● **Supplied data**

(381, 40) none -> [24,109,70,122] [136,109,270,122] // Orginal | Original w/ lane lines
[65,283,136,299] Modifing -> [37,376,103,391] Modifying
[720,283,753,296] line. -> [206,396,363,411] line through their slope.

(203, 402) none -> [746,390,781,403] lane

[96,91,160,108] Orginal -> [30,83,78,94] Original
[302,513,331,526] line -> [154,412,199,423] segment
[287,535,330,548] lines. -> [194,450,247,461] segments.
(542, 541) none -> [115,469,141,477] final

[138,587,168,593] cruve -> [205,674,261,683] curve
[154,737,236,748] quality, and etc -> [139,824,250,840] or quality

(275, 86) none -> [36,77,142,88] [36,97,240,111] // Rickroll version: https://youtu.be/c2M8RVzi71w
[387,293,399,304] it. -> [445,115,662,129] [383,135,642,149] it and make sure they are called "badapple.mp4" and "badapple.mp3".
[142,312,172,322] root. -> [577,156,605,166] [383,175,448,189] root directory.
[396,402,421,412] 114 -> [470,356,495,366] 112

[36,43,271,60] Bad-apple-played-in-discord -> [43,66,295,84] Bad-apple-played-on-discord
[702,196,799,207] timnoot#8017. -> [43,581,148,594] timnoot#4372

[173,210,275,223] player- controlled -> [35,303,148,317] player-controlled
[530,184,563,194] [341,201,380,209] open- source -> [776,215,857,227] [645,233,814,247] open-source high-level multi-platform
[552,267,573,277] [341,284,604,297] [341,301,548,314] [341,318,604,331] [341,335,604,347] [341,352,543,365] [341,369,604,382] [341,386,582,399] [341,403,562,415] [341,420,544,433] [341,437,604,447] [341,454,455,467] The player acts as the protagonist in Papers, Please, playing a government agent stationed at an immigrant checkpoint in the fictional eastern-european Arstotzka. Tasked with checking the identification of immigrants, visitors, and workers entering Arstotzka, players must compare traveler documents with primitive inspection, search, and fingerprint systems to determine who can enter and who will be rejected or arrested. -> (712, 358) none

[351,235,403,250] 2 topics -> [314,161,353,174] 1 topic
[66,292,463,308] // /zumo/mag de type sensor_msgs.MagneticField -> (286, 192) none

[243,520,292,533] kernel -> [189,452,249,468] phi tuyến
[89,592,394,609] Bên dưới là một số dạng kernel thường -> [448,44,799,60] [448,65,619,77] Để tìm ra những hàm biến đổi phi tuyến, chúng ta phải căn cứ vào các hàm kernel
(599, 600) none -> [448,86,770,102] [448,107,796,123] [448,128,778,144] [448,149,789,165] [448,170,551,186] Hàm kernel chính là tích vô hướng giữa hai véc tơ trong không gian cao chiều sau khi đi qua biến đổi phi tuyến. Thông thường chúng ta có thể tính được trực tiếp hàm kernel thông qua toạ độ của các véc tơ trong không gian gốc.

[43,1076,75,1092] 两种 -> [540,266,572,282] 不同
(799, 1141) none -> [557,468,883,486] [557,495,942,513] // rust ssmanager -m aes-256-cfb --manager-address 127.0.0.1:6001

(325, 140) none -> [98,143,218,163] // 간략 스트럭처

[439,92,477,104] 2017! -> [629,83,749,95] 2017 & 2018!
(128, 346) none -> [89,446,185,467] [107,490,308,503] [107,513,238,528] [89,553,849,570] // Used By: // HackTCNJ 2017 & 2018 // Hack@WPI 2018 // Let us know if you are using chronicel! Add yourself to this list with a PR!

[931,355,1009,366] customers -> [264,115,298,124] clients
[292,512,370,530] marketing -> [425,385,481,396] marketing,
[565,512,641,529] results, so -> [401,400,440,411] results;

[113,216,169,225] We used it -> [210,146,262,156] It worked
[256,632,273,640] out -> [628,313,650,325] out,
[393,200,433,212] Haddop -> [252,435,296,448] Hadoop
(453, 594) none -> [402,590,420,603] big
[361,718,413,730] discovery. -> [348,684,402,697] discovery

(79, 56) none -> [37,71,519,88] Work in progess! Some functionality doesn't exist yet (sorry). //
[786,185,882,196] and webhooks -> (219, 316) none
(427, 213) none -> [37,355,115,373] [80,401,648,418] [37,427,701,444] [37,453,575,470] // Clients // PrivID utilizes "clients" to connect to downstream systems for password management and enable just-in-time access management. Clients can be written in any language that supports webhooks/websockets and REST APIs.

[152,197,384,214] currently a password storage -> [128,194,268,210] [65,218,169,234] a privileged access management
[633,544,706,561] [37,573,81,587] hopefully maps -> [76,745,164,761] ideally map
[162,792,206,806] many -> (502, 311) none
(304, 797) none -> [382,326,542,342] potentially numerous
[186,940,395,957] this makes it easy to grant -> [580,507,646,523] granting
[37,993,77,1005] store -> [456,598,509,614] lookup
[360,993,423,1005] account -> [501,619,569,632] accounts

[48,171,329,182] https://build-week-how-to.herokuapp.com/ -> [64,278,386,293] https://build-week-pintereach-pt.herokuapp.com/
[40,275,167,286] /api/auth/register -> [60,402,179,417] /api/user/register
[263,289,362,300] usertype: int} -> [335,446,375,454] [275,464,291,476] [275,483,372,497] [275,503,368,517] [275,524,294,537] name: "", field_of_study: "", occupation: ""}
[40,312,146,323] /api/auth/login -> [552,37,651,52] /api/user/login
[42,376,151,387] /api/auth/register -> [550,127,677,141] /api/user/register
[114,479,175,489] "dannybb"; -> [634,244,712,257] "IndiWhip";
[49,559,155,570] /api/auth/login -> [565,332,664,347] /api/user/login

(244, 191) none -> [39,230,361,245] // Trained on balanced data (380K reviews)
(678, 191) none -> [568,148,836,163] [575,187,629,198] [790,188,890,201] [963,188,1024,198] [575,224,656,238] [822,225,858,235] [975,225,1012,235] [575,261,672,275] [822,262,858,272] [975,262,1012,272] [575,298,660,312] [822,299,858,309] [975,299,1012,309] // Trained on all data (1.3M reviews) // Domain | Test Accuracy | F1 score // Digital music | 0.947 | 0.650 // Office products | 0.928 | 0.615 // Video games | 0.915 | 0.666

● **Your assignment**
For this task, write out exactly the lines of the entries above, starting at the line with "[66,292,463,308] // /zumo/mag" and ending at the line with "[89,592,394,609] Bên dưới", both included, and no others.

● **Exercise response**
[66,292,463,308] // /zumo/mag de type sensor_msgs.MagneticField -> (286, 192) none

[243,520,292,533] kernel -> [189,452,249,468] phi tuyến
[89,592,394,609] Bên dưới là một số dạng kernel thường -> [448,44,799,60] [448,65,619,77] Để tìm ra những hàm biến đổi phi tuyến, chúng ta phải căn cứ vào các hàm kernel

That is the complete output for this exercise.